• **Activity**: Among the entries below, one line contains "git merge [nombreDelBranch]" and another contains "- git merge [source". Transcribe those two lines and every line between them, exactly.
[Material for this task Boundary: Start]
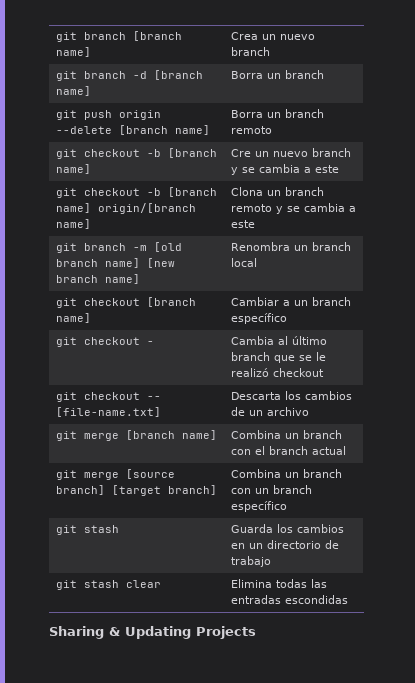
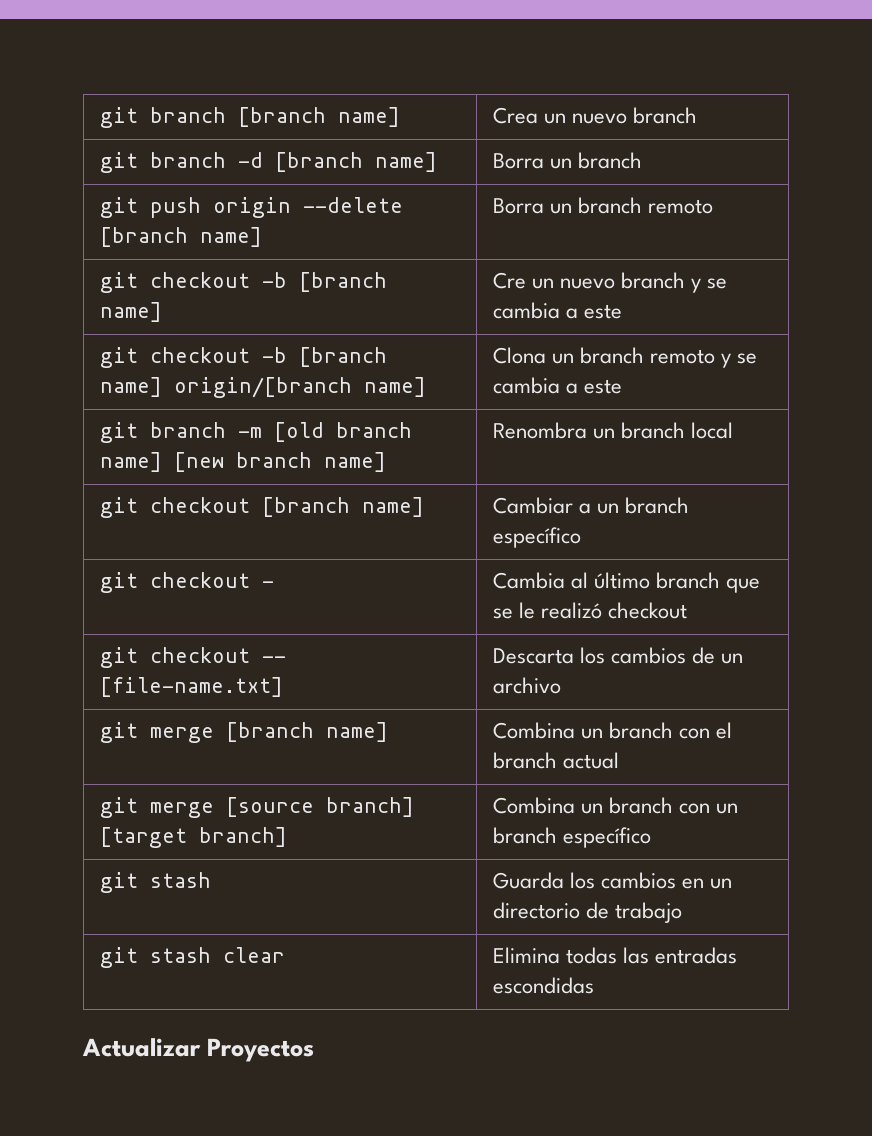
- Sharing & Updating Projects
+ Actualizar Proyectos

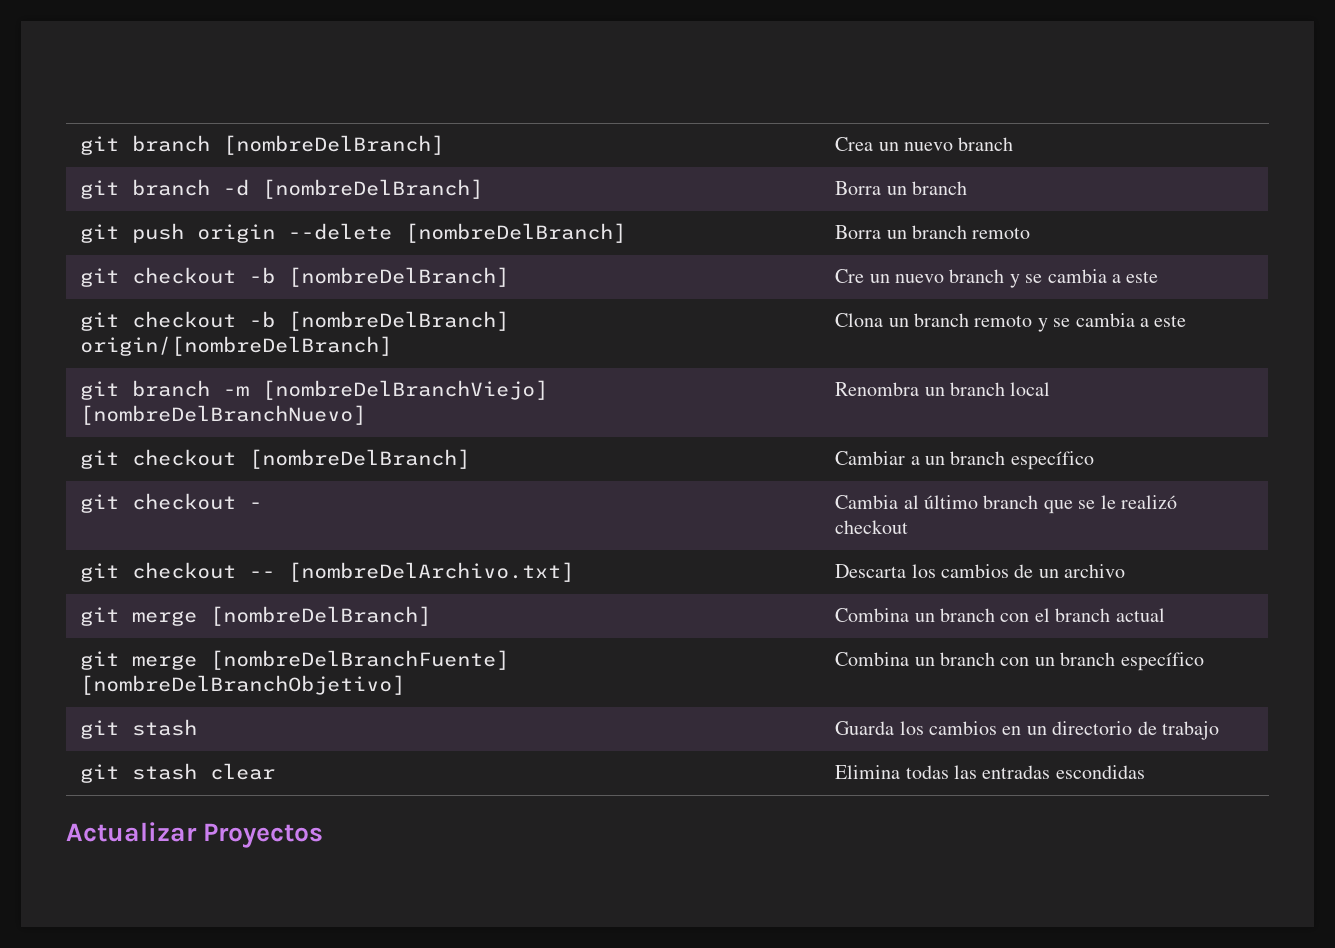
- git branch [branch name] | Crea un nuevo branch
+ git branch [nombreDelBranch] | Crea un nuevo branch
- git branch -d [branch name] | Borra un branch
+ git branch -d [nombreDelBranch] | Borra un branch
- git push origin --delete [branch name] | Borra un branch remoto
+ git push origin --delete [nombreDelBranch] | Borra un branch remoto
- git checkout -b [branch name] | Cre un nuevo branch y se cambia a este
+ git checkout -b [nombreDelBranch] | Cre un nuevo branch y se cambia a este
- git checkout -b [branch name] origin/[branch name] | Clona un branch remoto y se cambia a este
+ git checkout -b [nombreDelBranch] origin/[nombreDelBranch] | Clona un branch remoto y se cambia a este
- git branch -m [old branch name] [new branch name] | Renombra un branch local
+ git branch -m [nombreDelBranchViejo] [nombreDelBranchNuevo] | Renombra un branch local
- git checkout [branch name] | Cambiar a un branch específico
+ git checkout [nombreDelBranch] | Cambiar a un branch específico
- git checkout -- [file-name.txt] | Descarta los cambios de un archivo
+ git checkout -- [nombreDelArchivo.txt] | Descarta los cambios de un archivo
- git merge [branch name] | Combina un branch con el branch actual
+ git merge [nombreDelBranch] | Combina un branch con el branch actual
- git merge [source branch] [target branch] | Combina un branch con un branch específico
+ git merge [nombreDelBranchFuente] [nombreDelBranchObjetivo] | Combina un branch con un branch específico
[Material for this task Boundary: End]
[Material for this task Boundary: Start]
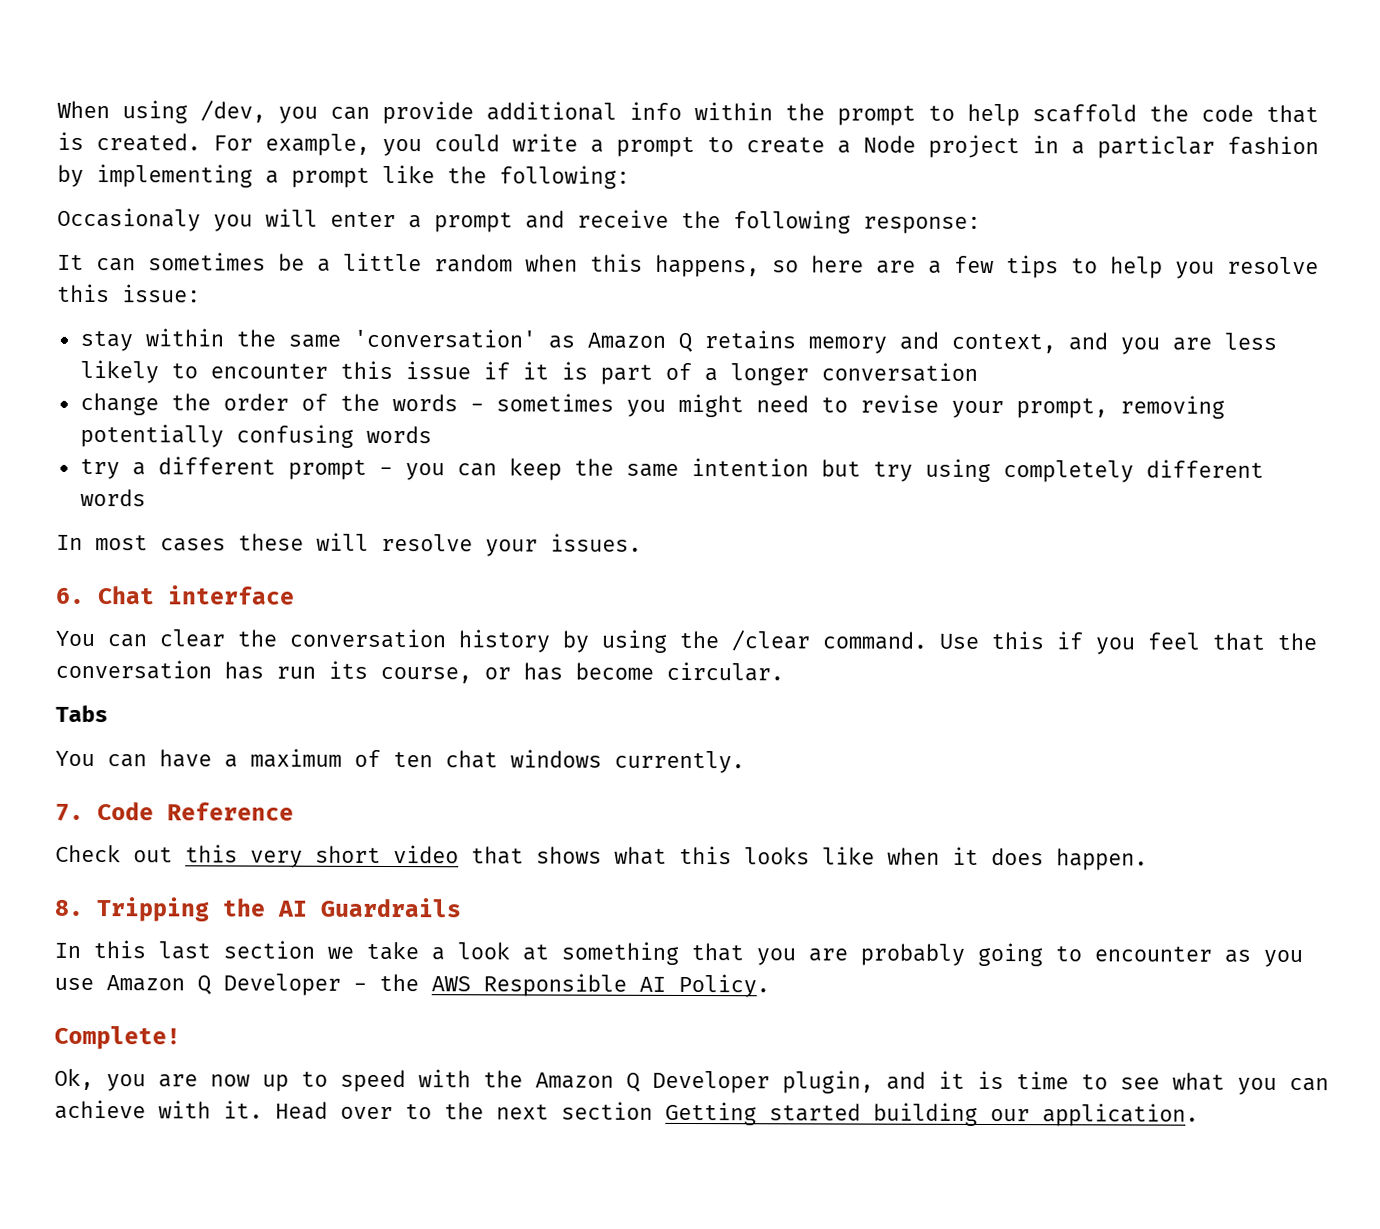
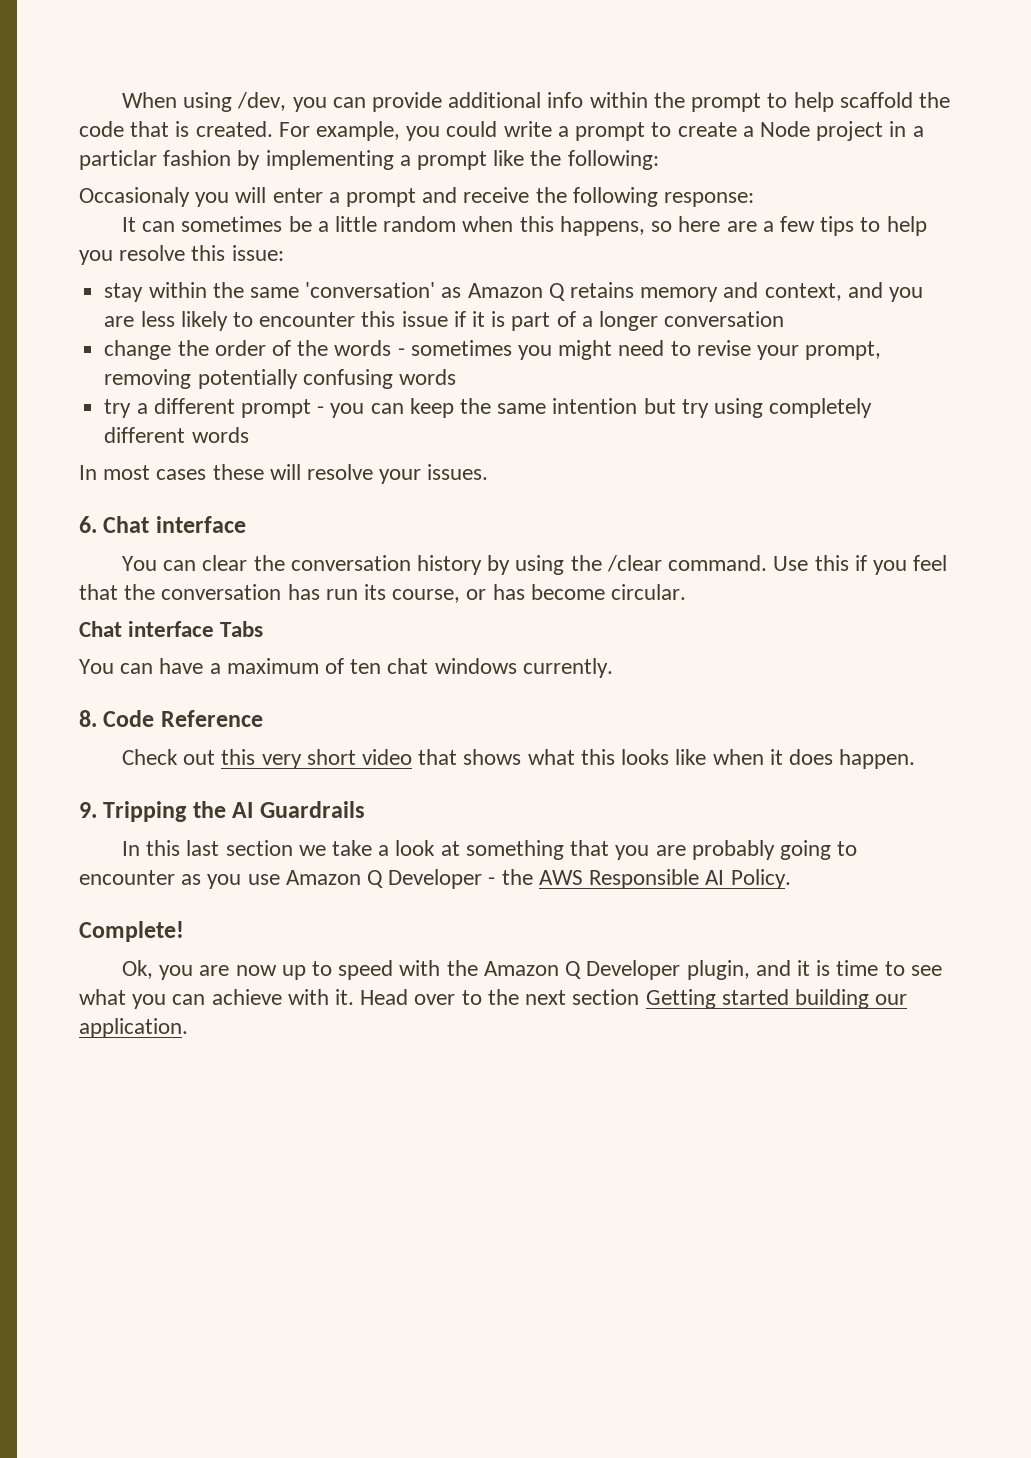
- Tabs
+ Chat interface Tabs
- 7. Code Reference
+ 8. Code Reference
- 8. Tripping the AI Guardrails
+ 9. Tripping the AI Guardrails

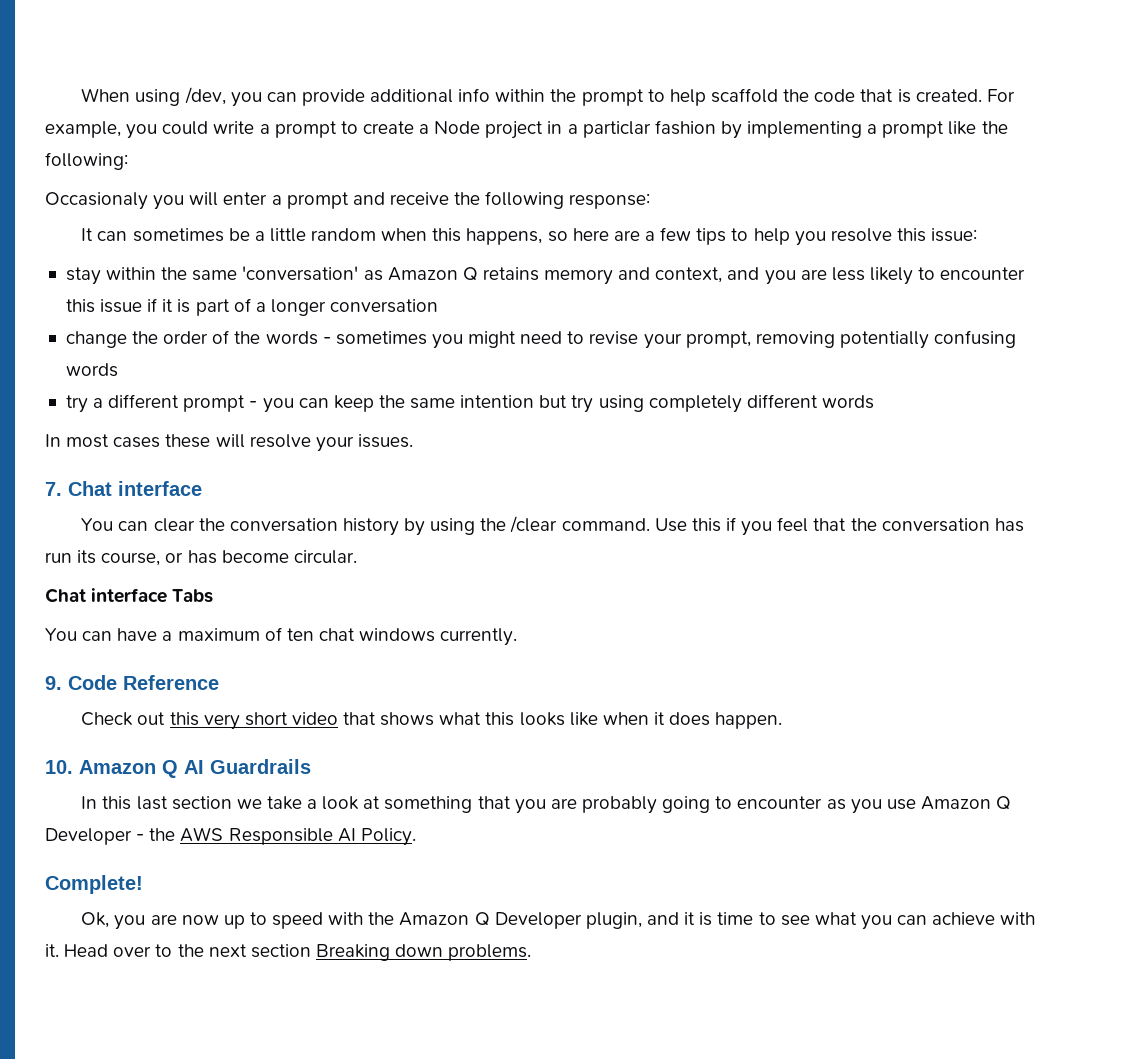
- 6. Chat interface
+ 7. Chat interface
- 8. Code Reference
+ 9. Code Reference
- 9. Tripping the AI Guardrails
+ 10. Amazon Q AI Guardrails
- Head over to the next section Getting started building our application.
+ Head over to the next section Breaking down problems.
[Material for this task Boundary: End]
• **Exercise response**:
+ git merge [nombreDelBranch] | Combina un branch con el branch actual
- git merge [source branch] [target branch] | Combina un branch con un branch específico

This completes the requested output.